Déclaration de Mme Catherine Trautmann, ministre de la culture et de la communication, sur le projet de loi sur l'archéologie préventive, Paris, le 5 mai 1999.

Prononcé le

Intervenant(s) : 

Texte intégral


Madame, Monsieur,
Depuis près de trente ans, l'archéologie préventive connaît un état de crise quasi-permanent en raison notamment de l'absence d'un cadre légal adapté à cette discipline scientifique née de l'essor des grands chantiers d'aménagement et des opérations de centre ville.
J'ai souhaité mettre un terme à cette situation et assurer à l'archéologie préventive une plus grande sécurité juridique.
A l'automne 1998, préoccupée par l'aggravation du contexte social, susceptible de mettre en cause la survie même de la discipline, j'ai confié à MM. Bernard Poignant, maire de Quimper, Bernard Pêcheur, conseiller d'Etat et Jean-Claude Demoule, archéologue et professeur d'université, une mission de propositions sur la réforme de l'archéologie préventive.

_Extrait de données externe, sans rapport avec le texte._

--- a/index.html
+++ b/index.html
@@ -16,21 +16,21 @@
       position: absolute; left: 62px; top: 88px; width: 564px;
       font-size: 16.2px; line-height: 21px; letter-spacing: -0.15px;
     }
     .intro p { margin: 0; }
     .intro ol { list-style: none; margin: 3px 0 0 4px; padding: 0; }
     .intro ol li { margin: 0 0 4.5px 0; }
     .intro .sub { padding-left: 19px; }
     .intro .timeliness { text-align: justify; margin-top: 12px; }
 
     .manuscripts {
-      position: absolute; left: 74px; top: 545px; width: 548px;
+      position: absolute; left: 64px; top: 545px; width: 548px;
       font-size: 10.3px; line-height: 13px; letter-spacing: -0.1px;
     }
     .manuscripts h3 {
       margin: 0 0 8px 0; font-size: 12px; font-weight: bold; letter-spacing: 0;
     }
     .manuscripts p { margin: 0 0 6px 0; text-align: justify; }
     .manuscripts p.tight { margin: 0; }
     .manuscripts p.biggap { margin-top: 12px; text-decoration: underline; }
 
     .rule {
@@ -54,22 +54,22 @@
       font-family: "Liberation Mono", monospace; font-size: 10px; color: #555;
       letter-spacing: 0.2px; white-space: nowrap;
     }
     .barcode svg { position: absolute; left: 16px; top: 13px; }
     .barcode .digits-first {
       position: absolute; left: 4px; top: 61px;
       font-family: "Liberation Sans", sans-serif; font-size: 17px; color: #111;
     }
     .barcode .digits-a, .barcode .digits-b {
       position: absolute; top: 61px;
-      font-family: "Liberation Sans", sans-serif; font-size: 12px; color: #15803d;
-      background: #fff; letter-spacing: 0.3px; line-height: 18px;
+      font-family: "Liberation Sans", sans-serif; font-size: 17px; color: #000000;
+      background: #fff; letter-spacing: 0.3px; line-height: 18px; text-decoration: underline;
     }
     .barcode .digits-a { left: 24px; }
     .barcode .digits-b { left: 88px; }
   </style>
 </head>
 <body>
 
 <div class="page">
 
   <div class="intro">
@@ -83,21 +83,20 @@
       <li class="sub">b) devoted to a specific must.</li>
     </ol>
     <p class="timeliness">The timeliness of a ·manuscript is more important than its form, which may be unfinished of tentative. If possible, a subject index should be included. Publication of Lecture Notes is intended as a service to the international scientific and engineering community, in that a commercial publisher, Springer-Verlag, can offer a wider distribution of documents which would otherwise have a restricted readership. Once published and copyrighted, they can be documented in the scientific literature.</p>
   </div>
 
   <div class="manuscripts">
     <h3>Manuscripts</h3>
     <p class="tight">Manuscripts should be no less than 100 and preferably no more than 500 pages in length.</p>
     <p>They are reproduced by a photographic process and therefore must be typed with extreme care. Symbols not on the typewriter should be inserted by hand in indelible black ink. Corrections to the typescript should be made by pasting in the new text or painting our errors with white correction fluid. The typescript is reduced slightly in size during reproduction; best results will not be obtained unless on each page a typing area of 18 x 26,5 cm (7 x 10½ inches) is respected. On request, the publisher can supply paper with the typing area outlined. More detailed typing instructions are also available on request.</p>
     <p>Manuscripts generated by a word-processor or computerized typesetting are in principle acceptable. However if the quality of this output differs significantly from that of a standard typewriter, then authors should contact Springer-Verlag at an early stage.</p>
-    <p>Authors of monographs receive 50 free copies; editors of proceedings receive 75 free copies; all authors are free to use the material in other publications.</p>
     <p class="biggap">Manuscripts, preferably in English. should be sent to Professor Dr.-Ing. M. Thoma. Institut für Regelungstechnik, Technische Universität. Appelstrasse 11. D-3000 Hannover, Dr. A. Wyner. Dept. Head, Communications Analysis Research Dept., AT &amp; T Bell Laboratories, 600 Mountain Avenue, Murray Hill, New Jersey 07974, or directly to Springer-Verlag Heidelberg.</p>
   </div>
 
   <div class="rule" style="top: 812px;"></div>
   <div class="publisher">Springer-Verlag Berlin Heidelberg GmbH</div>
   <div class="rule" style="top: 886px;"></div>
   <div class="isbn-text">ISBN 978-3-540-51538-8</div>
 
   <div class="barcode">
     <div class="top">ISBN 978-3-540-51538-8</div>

Ces trois experts m'ont remis leur rapport au début du mois de décembre. Ils préconisaient d'asseoir la réforme nécessaire sur l'affirmation de l'archéologie préventive comme activité de service public à caractère scientifique dont l'Etat est le garant.

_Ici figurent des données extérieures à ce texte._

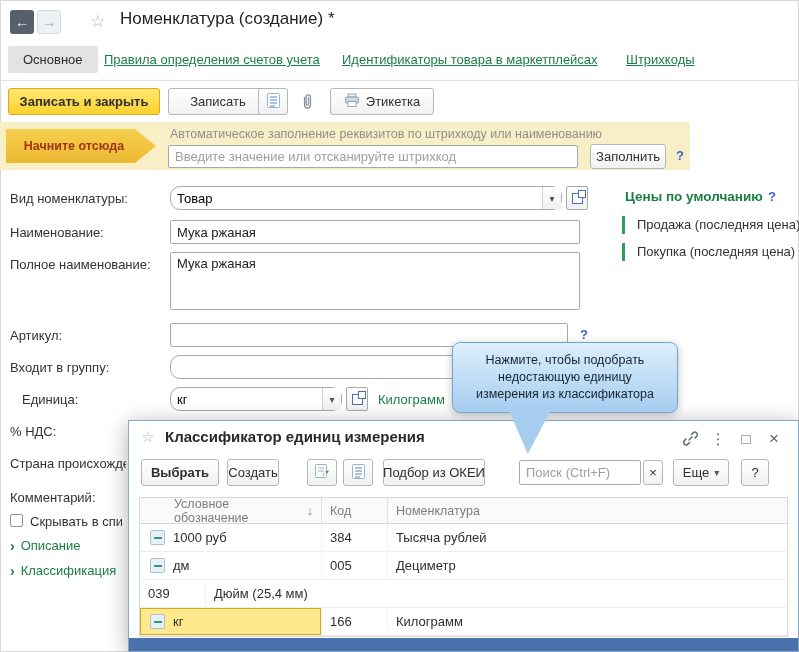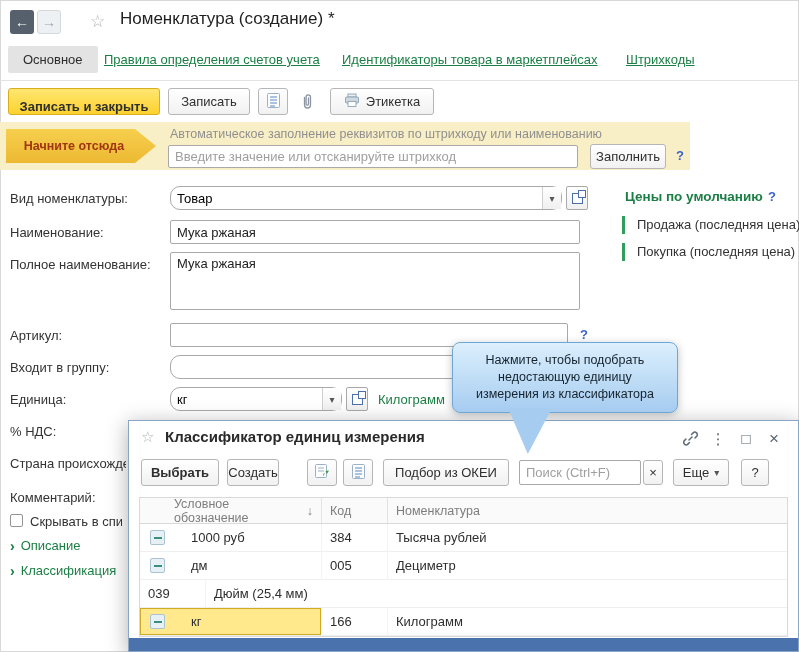--- a/index.html
+++ b/index.html
@@ -4,21 +4,21 @@
 <style>
   html,body{margin:0;padding:0;background:#fff;}
   .app{position:relative;width:799px;height:652px;background:#fff;overflow:hidden;
        font-family:"Liberation Sans",sans-serif;font-size:13px;color:#2c2c2c;
        box-shadow:inset 0 0 0 1px #d8d8d8;}
   .hr{position:absolute;left:0;right:0;height:1px;background:#e3e3e3;}
   
   .btn{position:absolute;display:inline-flex;align-items:center;justify-content:center;gap:6px;
        background:linear-gradient(#ffffff,#f1f1f1);border:1px solid #b6b6b6;border-radius:3px;
        font-size:13px;color:#2f2f2f;padding:0 10px;height:27px;box-sizing:border-box;cursor:pointer;white-space:nowrap;}
-  .btn-yellow{background:linear-gradient(#ffe671,#fcd22f);border-color:#d8ae1c;font-weight:600;align-items:flex-end;}
+  .btn-yellow{background:linear-gradient(#ffe671,#fcd22f);border-color:#d8ae1c;font-weight:600;}
   .icon-btn{padding:0;}
   .flat{border:none;background:transparent;}
   .navbtn{position:absolute;width:24px;height:24px;border-radius:3px;display:flex;align-items:center;
        justify-content:center;font-size:14px;cursor:pointer;box-sizing:border-box;}
   .nav-back{background:#55606c;color:#fff;}
   .nav-fwd{background:#eef1f3;color:#9aa4ad;border:1px solid #d3d8db;}
   .star{position:absolute;color:#b3b3b3;font-size:17px;cursor:pointer;line-height:1;}
   .page-title{position:absolute;font-size:17px;color:#1f1f1f;white-space:nowrap;}
   .tab{position:absolute;height:27px;line-height:27px;padding:0 15px;background:#e3e3e3;border-radius:2px;cursor:pointer;}
   .link{position:absolute;color:#1b7e45;text-decoration:underline;cursor:pointer;white-space:nowrap;}
@@ -73,21 +73,21 @@
   .th{box-sizing:border-box;padding:0 8px;display:flex;align-items:center;height:100%;border-right:1px solid #e3e3e3;cursor:pointer;}
   .th:last-child{border-right:none;}
   .c1{width:182px;flex:none;}
   .c2{width:66px;flex:none;}
   .c3{flex:1;}
   .th.c1{padding-left:34px;}
   .sort{margin-left:5px;color:#888;}
   .trow{display:flex;height:27px;align-items:center;border-bottom:1px solid #efefef;cursor:pointer;font-size:13px;color:#2e2e2e;}
   .td{box-sizing:border-box;padding:0 8px;display:flex;align-items:center;height:100%;border-right:1px solid #f3f3f3;overflow:hidden;}
   .td:last-child{border-right:none;}
-  .td.c1{padding-left:10px;gap:26px;}
+  .td.c1{padding-left:10px;gap:8px;}
   .sel{background:#ffe98c;box-shadow:inset 0 0 0 1px #d2ab25;}
   .unit-ic{width:15px;height:15px;border-radius:2px;background:#e7f0f5;border:1px solid #a9c3d2;
        display:inline-flex;align-items:center;justify-content:center;flex:none;box-sizing:border-box;}
   .unit-ic i{width:8px;height:2px;background:#3a8f83;display:block;}
   .win-bottom{position:absolute;left:0;right:0;bottom:0;height:13px;background:#4a72ad;}
 </style>
 </head>
 <body>
 
 <div class="app">
@@ -103,21 +103,21 @@
 
   <div class="tab" style="left:8px;top:46px">Основное</div>
   <span class="link" style="left:104px;top:52px">Правила определения счетов учета</span>
   <span class="link" style="left:342px;top:52px">Идентификаторы товара в маркетплейсах</span>
   <span class="link" style="left:626px;top:52px">Штрихкоды</span>
   <div class="hr" style="top:80px"></div>
 
   <div class="btn btn-yellow" style="left:8px;top:88px;width:152px">
     <span>Записать и закрыть</span>
   </div>
-  <div class="btn" style="left:168px;top:88px;width:82px">
+  <div class="btn" style="left:168px;top:88px;width:100px">
     <span>Записать</span>
   </div>
   <div class="btn icon-btn" style="left:258px;top:88px;width:30px">
     <span>
       <svg width="15" height="17" viewBox="0 0 15 17">
           <rect x="1.5" y="1.5" width="12" height="14" rx="1" fill="#fdfdfd" stroke="#9bb0c9"></rect>
           <path d="M4 5h7M4 8h7M4 11h7M4 14h5" stroke="#5b87c5" stroke-width="1.2"></path>
         </svg>
     </span>
   </div>
@@ -176,21 +176,21 @@
 
   <div class="lbl" style="left:10px;top:360px">Входит в группу:</div>
   <div class="combo" style="left:170px;top:355px;width:392px">
     <input value="" style="">
     <span class="arr">▾</span>
   </div>
   <div class="open-btn" style="left:566px;top:355px">
     <span class="open-glyph"></span>
   </div>
 
-  <div class="lbl" style="left:10px;top:392px">Единица:</div>
+  <div class="lbl" style="left:22px;top:392px">Единица:</div>
   <div class="combo" style="left:170px;top:387px;width:172px">
     <input value="кг" style="">
     <span class="arr">▾</span>
   </div>
   <div class="open-btn" style="left:346px;top:387px">
     <span class="open-glyph"></span>
   </div>
   <span class="unit-link" style="left:378px;top:392px">Килограмм</span>
 
   <div class="lbl" style="left:10px;top:424px">% НДС:</div>
@@ -245,21 +245,21 @@
       </span>
     </div>
     <div class="wbtn" style="left:214px;top:38px;width:30px;padding:0">
       <span>
         <svg width="15" height="17" viewBox="0 0 15 17">
             <rect x="1.5" y="1.5" width="12" height="14" rx="1" fill="#fdfdfd" stroke="#9bb0c9"></rect>
             <path d="M4 5h7M4 8h7M4 11h7M4 14h5" stroke="#5b87c5" stroke-width="1.2"></path>
           </svg>
       </span>
     </div>
-    <div class="wbtn" style="left:254px;top:38px;width:126px">
+    <div class="wbtn" style="left:254px;top:38px;width:102px">
       <span>Подбор из ОКЕИ</span>
     </div>
     <input class="input" style="left: 390px; top: 39px; width: 122px; height: 25px;" placeholder="Поиск (Ctrl+F)">
     <div class="wbtn" style="left:514px;top:39px;width:20px;height:25px;padding:0">
       <span>×</span>
     </div>
     <div class="wbtn" style="left:544px;top:38px;width:56px">
       <span>Еще</span>
       <span style="font-size:10px;color:#555">▾</span>
     </div>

J'ai proposé au gouvernement de retenir ces orientations. Mes services ont élaboré en concertation avec les autres ministères concernés, un projet de loi en ce sens que je présente au Conseil des Ministres du mercredi 5 mai et qui sera prochainement débattu au Parlement.
Aux termes de ce projet de loi, les services de l'Etat voient leurs missions confortées. Leur rôle de prescripteur des opérations d'archéologie préventive clairement énoncé confirme pleinement l'objectif de renforcement du service public.

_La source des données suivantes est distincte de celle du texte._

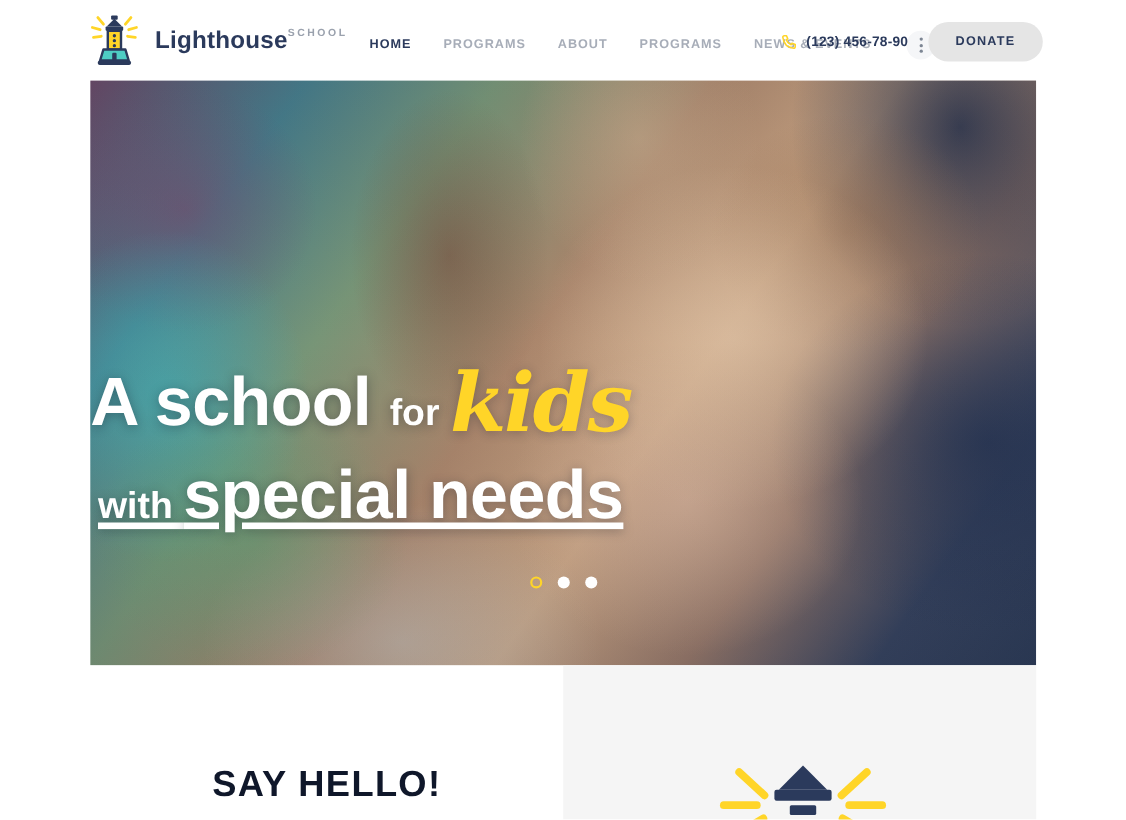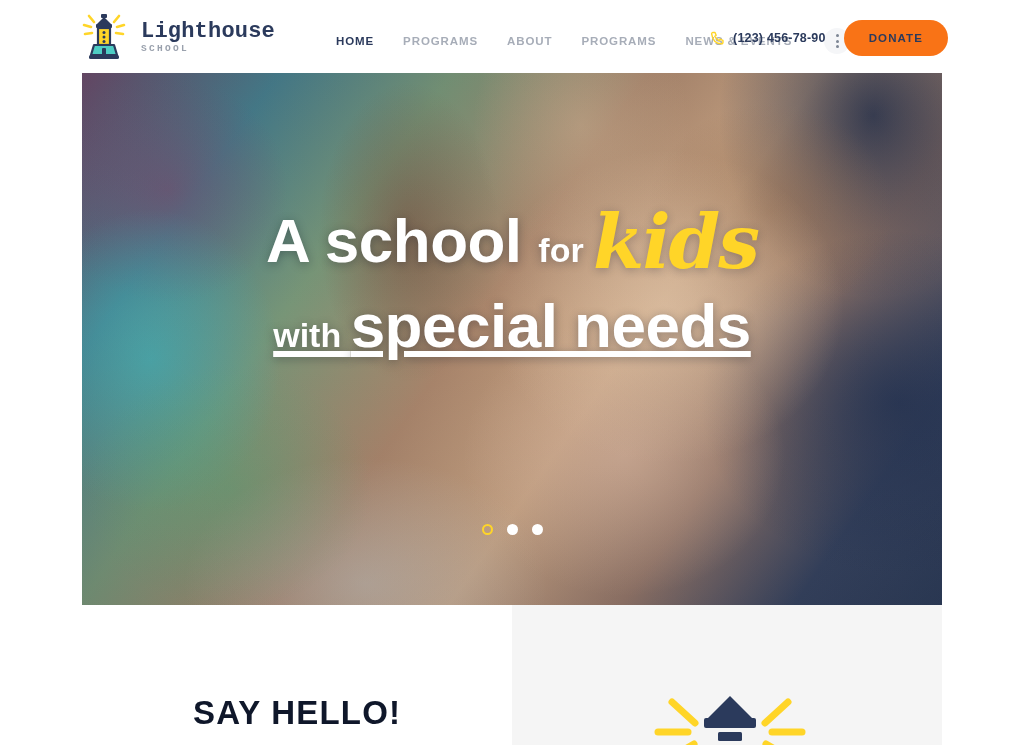--- a/index.html
+++ b/index.html
@@ -34,21 +34,21 @@
   .brand {
     position: absolute;
     left: 76px;
     top: 9px;
     display: flex;
     align-items: center;
     gap: 9px;
     cursor: pointer;
   }
   .brand-mark { width: 56px; height: 56px; display: block; }
-  .brand-text { display: flex; flex-direction: column; justify-content: flex-start; font-family: Liberation Mono, monospace; }
+  .brand-text { display: flex; flex-direction: row; justify-content: flex-start; }
   .brand-name {
     font-size: 22px;
     font-weight: bold;
     color: #2b3a5c;
     letter-spacing: 0.2px;
     line-height: 1.05;
   }
   .brand-sub {
     font-size: 9.5px;
     font-weight: bold;
@@ -105,21 +105,21 @@
     cursor: pointer;
   }
   .phone-num {
     font-size: 12.5px;
     font-weight: bold;
     color: #2b3a5c;
     letter-spacing: 0.2px;
     white-space: nowrap;
   }
   .donate-btn {
-    background: #f97316;
+    background: #e5e5e5;
     color: #2b3a5c;
     border: none;
     border-radius: 19px;
     height: 36px;
     padding: 0 25px;
     font-family: "Liberation Sans", sans-serif;
     font-size: 11.5px;
     font-weight: bold;
     letter-spacing: 1.1px;
     cursor: pointer;
@@ -155,21 +155,20 @@
     content: "";
     position: absolute;
     inset: 0;
     background: linear-gradient(180deg, rgba(25,30,48,0.10) 0%, rgba(25,30,48,0.04) 45%, rgba(25,30,48,0.14) 100%);
   }
 
   .hero-inner {
     position: absolute;
     inset: 0;
     display: flex;
-    flex-direction: column;
     align-items: center;
   }
 
   .headline {
     margin-top: 135px;
     text-align: center;
     color: #ffffff;
     line-height: 0.93;
     text-shadow: 0 2px 10px rgba(20,25,40,0.35);
     user-select: none;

La fonction confiée aux services du ministère de la Culture et de la Communication pour l'approbation du responsable scientifique et l'évaluation et le contrôle des opérations d'archéologie illustre mon souci de garantir la qualité scientifique des interventions archéologiques.
La réalisation des études préalables et des opérations archéologiques de terrain prescrites par l'Etat sera confiée à un établissement public placé sous la double tutelle des ministres chargés de la Culture et de la Recherche. Il appartiendra à cet établissement, doté de droits exclusifs, d'assurer sondages, diagnostics et fouilles préalables aux opérations d'aménagement, sans que la qualité de la prestation fournie soit subordonnée à la capacité financière de l'aménageur. Il s'appuiera sur le réseau institutionnel que constituent le CNRS et les universités, sur les services d'archéologie des collectivités territoriales et les associations et autres structures de droit privé qualifiées.
Les représentants des principales catégories d'acteurs concernés par l'archéologie préventive participeront à la gestion administrative et scientifique de l'établissement au travers de leur représentation au sein du conseil d'administration ou de son conseil scientifique.
Le financement de l'établissement sera principalement assuré par voie de redevance due par les personnes publiques ou privées projetant d'exécuter des travaux nécessitant des fouilles archéologiques. Le projet de loi en précisera l'assiette, le taux et les modalités de recouvrement. Un certain nombre d'exonérations au paiement de la redevance touchant notamment le secteur de la construction sociale sont prévues. Ces exonérations n'auront pas pour effet de libérer les aménageurs concernés des prescriptions archéologiques édictées par l'Etat.Enfin, les prérogatives confiées au nouvel établissement conduisent à la dissolution de l'Association pour les fouilles archéologiques nationales. A leur demande, les personnels de cette association seront intégrés au nouvel établissement.
Nous voilà donc au terme d'un long cheminement, marqué de nombreuses tentatives de refonte d'un cadre législatif défini par la loi du 27 septembre 1941 et aujourd'hui inadapté au développement de l'archéologie préventive. En dépit de son évidente nécessité, une telle réforme n'avait pu jusqu'à présent aboutir. Je suis convaincue que ce projet de loi est une des traductions les plus ambitieuses, à l'échelon européen, des mesures préconisées par la convention de Malte du 16 janvier 1992 et dont la France a été l'initiatrice. Notre pays met ainsi sa propre législation en conformité avec les objectifs politiques qu'il se donne en matière de protection du patrimoine archéologique, garant de sa mémoire collective.